Only the Black Nc3 can frustrate the mate threat, and its squares are limited:
(2) 86…Na2 87.Kc4 Nc1 [else, 88.Kb3 wins]
88.Kb4 (threatening 89.Ka3 or 89.Rc8+ 90.Rxh8)
88…Bb2 89.Rc8+ Ka2 [Ka1 90.Ra8+ Na2 91.Kb3]
90.Ra8+ Ba3+ 91.Rxa3+ wins Ba3 and the game.
(3) 86…Na4 87.Kc4 (threatening 88.Kb4 89.Kb3 then mate)
87…Nb6+ [Nb2 Kb3] 88.Kb5 (threatening 89.Kxb6 or 89.Rc8+ 90.Rxh8)
Black must choose between losing B or N.
(4) 86… Nd5 [or Nb5] 87.Rc8 (threatening 88.Rxh8 or 88.Kc4+ 89.Kxb5)
87…Nf4+ [Nb4+ 88.Kc4] Ke4
Black must choose between losing B or N, because Bh7 prevents the double parry Nf4-g6 (which protects a threatened piece by moving a threatened piece).
(5) 86…Nd1 87.Kd2 (threatening 89.Kxd1 or 88.Rc8+ 89.Rxh8)
Black cannot parry all the threats.
|May-30-09|| ||agb2002: Curious. I overlooked 89.Kc2 in my line D.4.b after writing this move in the previous line. 89.Ra8 directly fails because of 89... Kb2, unpinning the knight.|
Initially I considered the possibility of forcing the exchange of the bishop for the knight because the black king is in the wrong corner (the same color as the bishop) but was unable to find a way to accomplish it.

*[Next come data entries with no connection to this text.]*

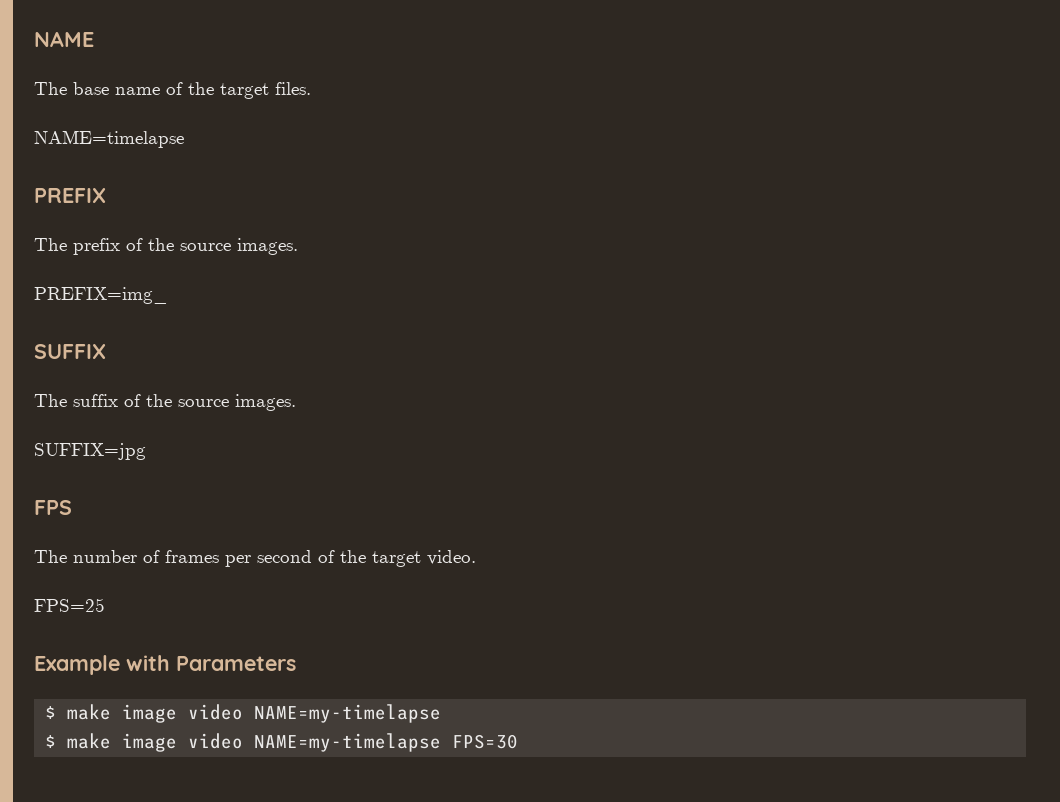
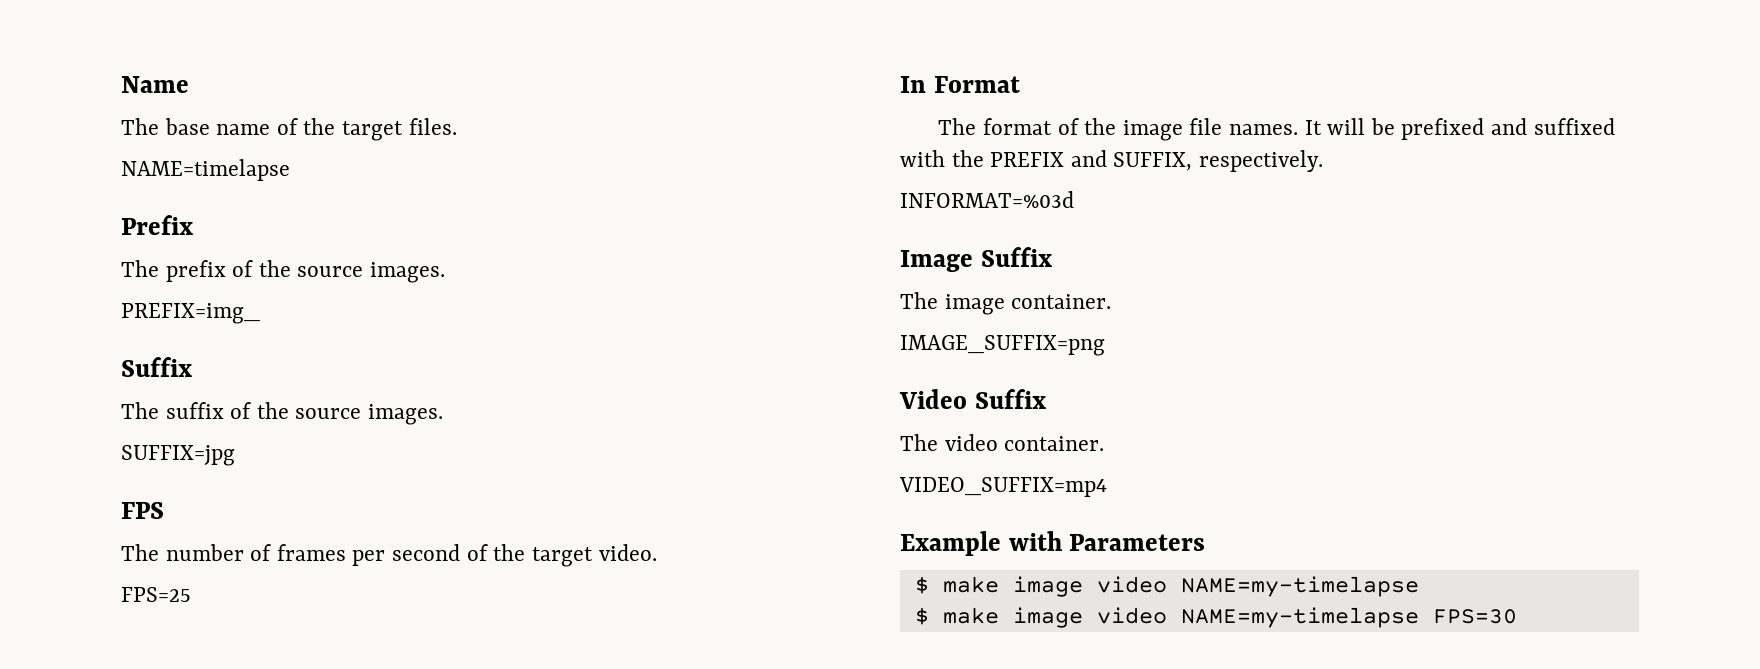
[34,31,94,47] NAME -> [121,76,189,93] Name
[34,188,106,203] PREFIX -> [121,215,193,235] Prefix
[34,344,106,359] SUFFIX -> [121,357,192,377] Suffix
(105, 605) none -> [900,76,1020,93] [938,118,1615,141] [900,150,1324,172] [900,191,1074,208] [900,247,1052,272] [900,292,1112,315] [900,335,1105,356] [899,389,1046,409] [900,434,1105,451] [899,477,1107,497] // In Format // The format of the image file names. It will be prefixed and suffixed with the PREFIX and SUFFIX, respectively. // INFORMAT=%03d // Image Suffix // The image container. // IMAGE_SUFFIX=png // Video Suffix // The video container. // VIDEO_SUFFIX=mp4

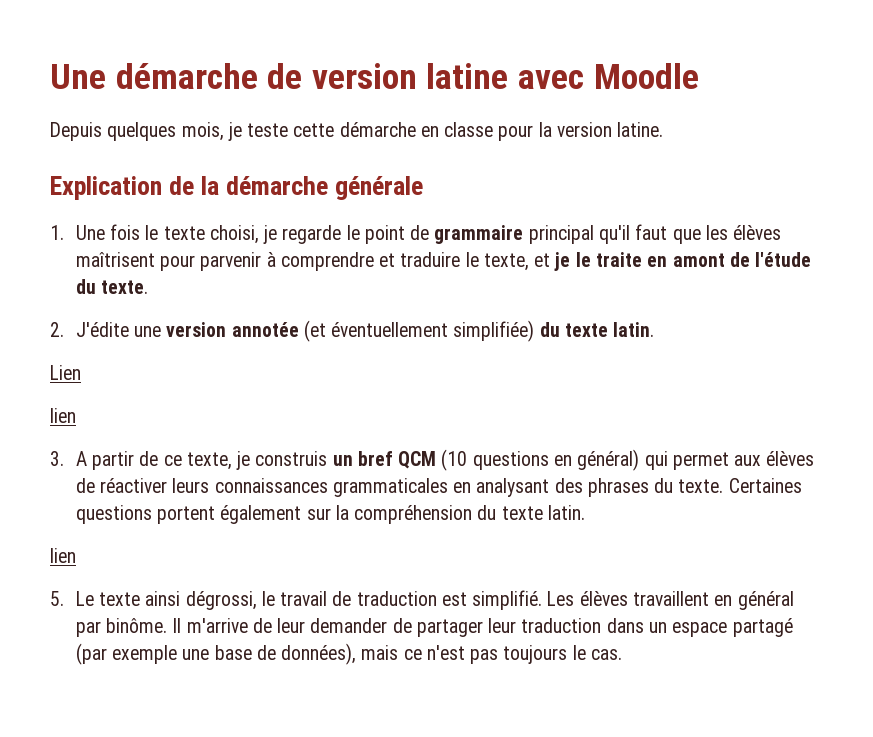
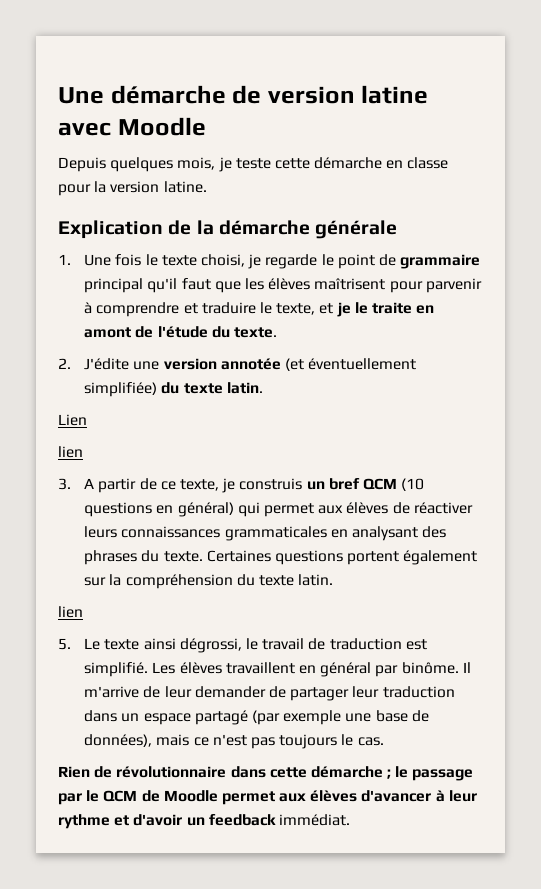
(622, 654) none -> [58,766,474,781] [58,790,477,805] [58,814,350,829] // Rien de révolutionnaire dans cette démarche ; le passage par le QCM de Moodle permet aux élèves d'avancer à leur rythme et d'avoir un feedback immédiat.

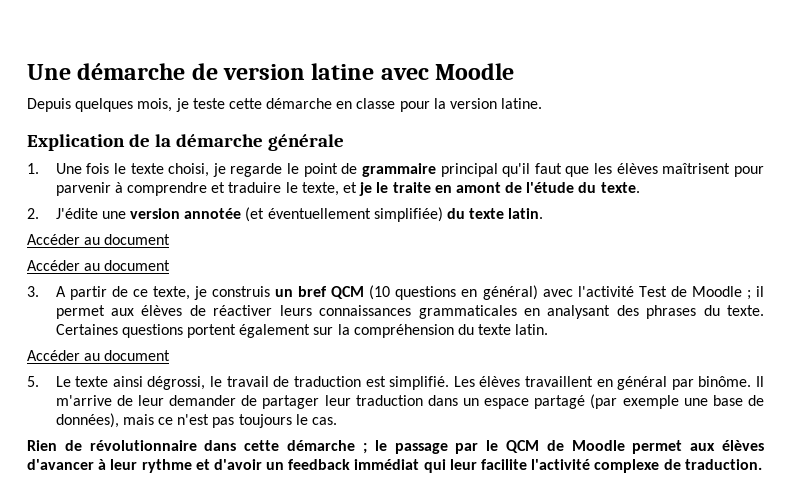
[58,414,87,426] [58,446,83,458] Lien // lien -> [27,234,171,245] [27,260,171,271] Accéder au document // Accéder au document
[237,502,260,517] qui -> [542,286,765,300] avec l'activité Test de Moodle ; il
[58,606,83,618] lien -> [27,350,171,361] Accéder au document
[278,814,350,826] immédiat. -> [354,459,762,473] immédiat qui leur facilite l'activité complexe de traduction.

|May-30-09|| ||WhiteRook48: didn't get it|
|May-30-09|| ||remolino: 86. Bh7 I think must be the move, with significant energy given discovered check threats with rook or king. Think I have worked the answer in most variations but not all.|
A. 86...Nb5, 87.Rc8 wins a piece
B. 86...Nd5, 87.Rc8 wins a piece
C. 86...Na4, 87.Kc4 and
C1.87...Nb6+, 88.Kb5 wins a piece
C2.87...Be4, 88.Kb4 wins a piece
C3.87...Nb2, Kb6 wins
D.86...Bg7, 87.Kc4 will win
Now, where I have not figure out all variations:
E. 86...Na2, 87.Rc8, Black can play 87...Ba1 or 87... Bb2. Intuition tells me White will win this position given cramped position of Black's pieces, but I have not got precise variations in all lines and have spent 30 minutes on this, so...
...Time to check.
|May-30-09|| ||remolino: OK, so in my line E. after 87...Na2, 88.Kd2 keeps Black tied up, while my 87...Rc8 allows the position to open up. So no point despite getting first move and all other variations right, because it would have been a draw all the same. Not enough to find Bh7 to get the point, you need to find a couple of other subtetlies.|
|May-30-09|| ||kevin86: A nice conclusion-now explain it to me...|
|May-30-09|| ||remolino: I will, someday...|
|May-30-09|| ||Jimfromprovidence: Black resigns because it’s forced mate in 7.
89…Nb4+ 90 Kb3 Na2 91 Rc2 Bb2 92 Rxb2 Nc1+ 93 Ka3 Nd3 94 Rc2 Kb1 95 Bxd3 Ka1 96 Ra2# or Rc1#.
(This is best play by both sides, courtesy of the Nalimov table bases, link below).
The table bases allow you to walk through any position to its conclusion. You can enter any legal move and the table base will calculate the result of the move (win, lose or draw) and the number of subsequent moves required to get there.
It’s a perfect resource for endgame learning.
As an aside, after 70 Rb8, white had a forced mate in 55 moves! Less than optimal play by black shortened that time frame.